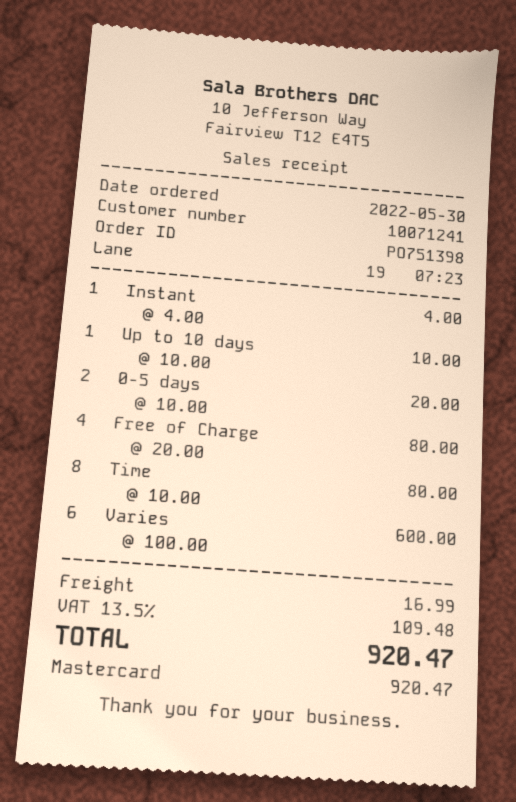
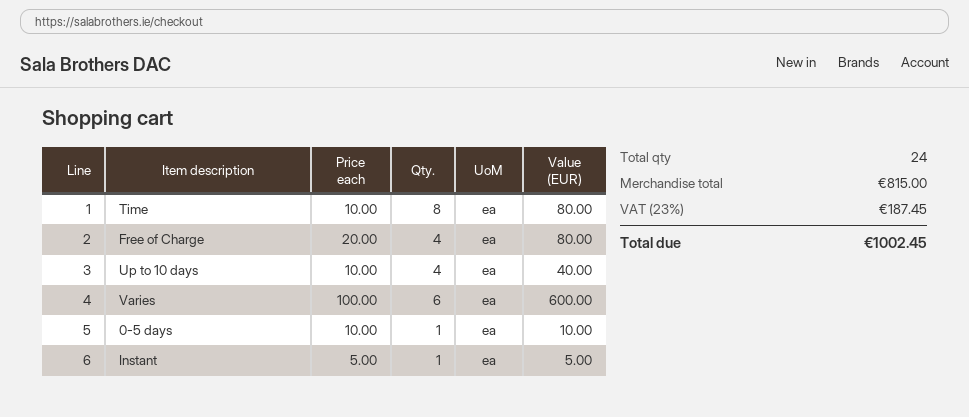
Instant: 1 x 4.00 = 4.00 -> 1 x 5.00 = 5.00
Up to 10 days: 1 x 10.00 = 10.00 -> 4 x 10.00 = 40.00
0-5 days: 2 x 10.00 = 20.00 -> 1 x 10.00 = 10.00
shipping: 16.99 -> none
tax: 13.5% = 109.48 -> 23% = 187.45
total: 920.47 -> 1002.45

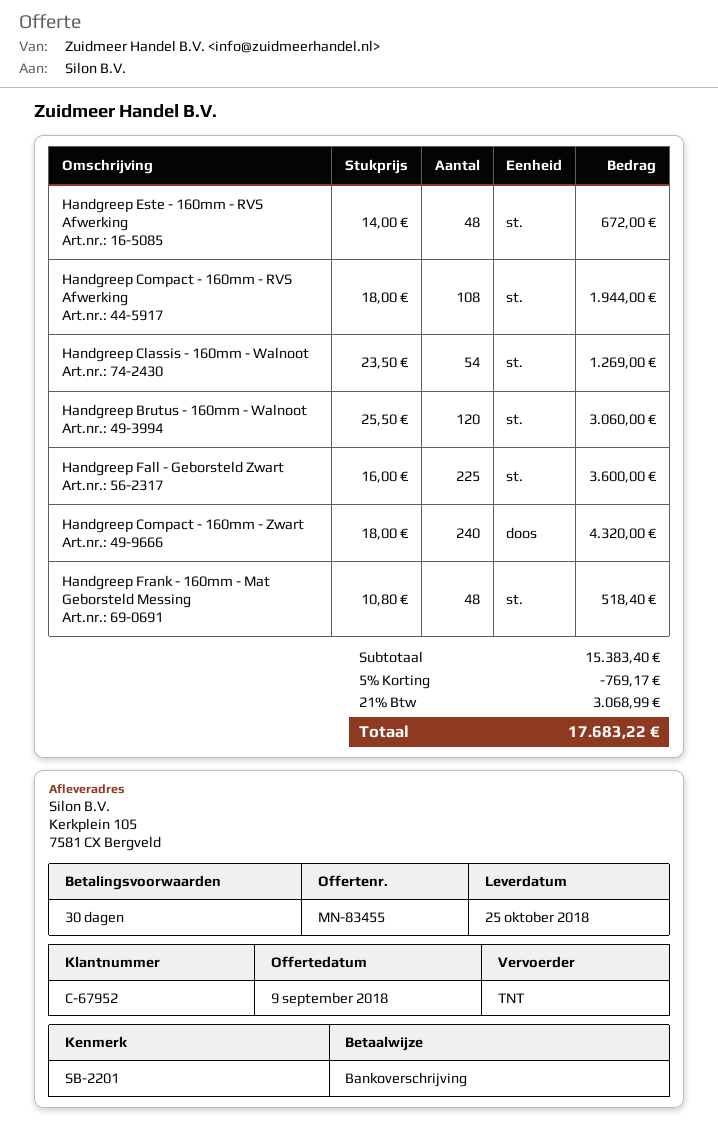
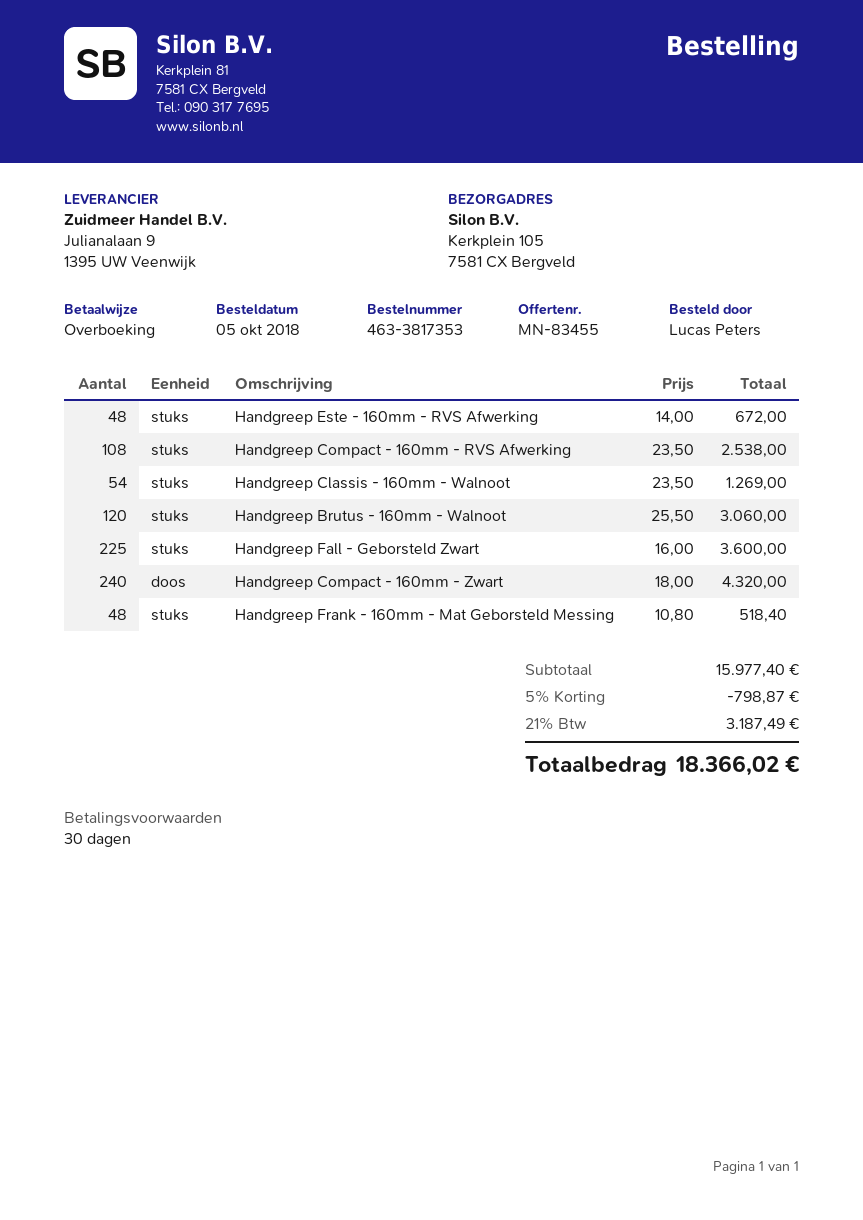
Handgreep Compact - 160mm - RVS Afwerking: 108 x 18.00 = 1944.00 -> 108 x 23.50 = 2538.00
subtotal: 15383.40 -> 15977.40
discount: 5% = 769.17 -> 5% = 798.87
tax: 21% = 3068.99 -> 21% = 3187.49
total: 17683.22 -> 18366.02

━━━━━━━━━━━━━━━━━━━━

- _Goal of the exercise_: Exactly as written, please copy out the whole set of records, skipping images.

- _Answer for this exercise_:
Instant: 1 x 4.00 = 4.00 -> 1 x 5.00 = 5.00
Up to 10 days: 1 x 10.00 = 10.00 -> 4 x 10.00 = 40.00
0-5 days: 2 x 10.00 = 20.00 -> 1 x 10.00 = 10.00
shipping: 16.99 -> none
tax: 13.5% = 109.48 -> 23% = 187.45
total: 920.47 -> 1002.45

Handgreep Compact - 160mm - RVS Afwerking: 108 x 18.00 = 1944.00 -> 108 x 23.50 = 2538.00
subtotal: 15383.40 -> 15977.40
discount: 5% = 769.17 -> 5% = 798.87
tax: 21% = 3068.99 -> 21% = 3187.49
total: 17683.22 -> 18366.02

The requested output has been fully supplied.